▸ **PROBLEM DESCRIPTION**:
Work out how many lines of the listing below mention the word "path", and give only that figure.
§ §
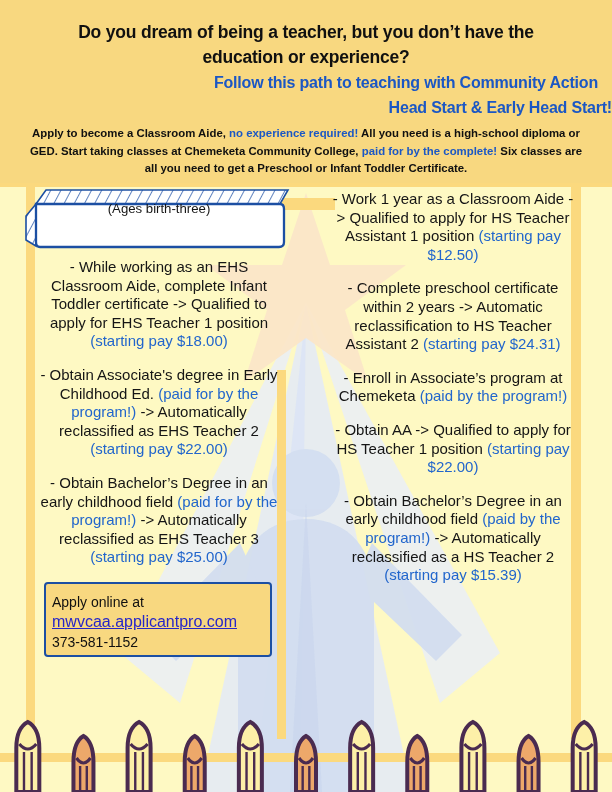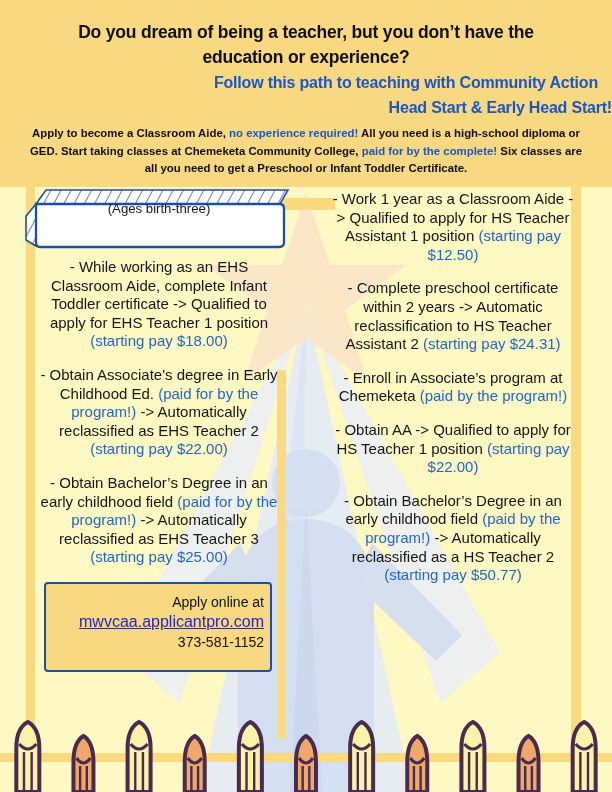--- a/index.html
+++ b/index.html
@@ -61,21 +61,21 @@
   .step{
     text-align:center;font-size:15px;line-height:18.6px;color:#151515;
     margin-bottom:15px;
   }
   .step .blue{color:#2266cc;}
 
   
   .contact{
     position:relative;margin-top:4px;margin-left:8px;width:228px;
     background:#f8d880;border:2.4px solid #1c4fa3;border-radius:4px;
-    padding:9px 6px 18px;text-align:right;box-sizing:border-box;
+    padding:9px 6px 3px;text-align:left;box-sizing:border-box;
   }
   .contact .l1{font-size:14px;line-height:19px;color:#101010;}
   .contact .l2{font-size:16px;line-height:20px;color:#2626c8;text-decoration:underline;}
   .contact .l3{font-size:14px;line-height:20px;color:#101010;}
 </style>
 </head>
 <body>
 
 <div class="page">
 
@@ -154,21 +154,21 @@
     </div>
   </div>
 
   <div class="col col-right">
 
     <div id="right-steps">
         <div class="step"><span>- Work 1 year as a Classroom Aide -&gt; Qualified to apply for HS Teacher Assistant 1 position </span><span class="blue">(starting pay $12.50)</span></div>
         <div class="step"><span>- Complete preschool certificate within 2 years -&gt; Automatic reclassification to HS Teacher Assistant 2 </span><span class="blue">(starting pay $24.31)</span></div>
         <div class="step"><span>- Enroll in Associate’s program at Chemeketa </span><span class="blue">(paid by the program!)</span></div>
         <div class="step"><span>- Obtain AA -&gt; Qualified to apply for HS Teacher 1 position </span><span class="blue">(starting pay $22.00)</span></div>
-        <div class="step"><span>- Obtain Bachelor’s Degree in an early childhood field </span><span class="blue">(paid by the program!)</span><span> -&gt; Automatically reclassified as a HS Teacher 2 </span><span class="blue">(starting pay $50.77)</span></div>
+        <div class="step"><span>- Obtain Bachelor’s Degree in an early childhood field </span><span class="blue">(paid by the program!)</span><span> -&gt; Automatically reclassified as a HS Teacher 2 </span><span class="blue">(starting pay $15.39)</span></div>
       </div>
   </div>
 
   <div class="pencils">
     <svg width="612" height="74" viewBox="0 0 612 74" id="pencils-svg">
         <g>
           <path d="M16.318181818181817 30 Q16.318181818181817 10 27.818181818181817 4 Q39.31818181818181 10 39.31818181818181 30 L39.31818181818181 74 L16.318181818181817 74 Z" fill="#fdf0a8" stroke="#4a2b50" stroke-width="4"></path>
           <path d="M19.318181818181817 26 Q27.818181818181817 36 36.31818181818181 26" fill="none" stroke="#4a2b50" stroke-width="3.2"></path>
           <line x1="23.984848484848484" y1="34" x2="23.984848484848484" y2="74" stroke="#4a2b50" stroke-width="2.4"></line>
           <line x1="31.65151515151515" y1="34" x2="31.65151515151515" y2="74" stroke="#4a2b50" stroke-width="2.4"></line>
§ §
▸ **TASK RESULT**:
2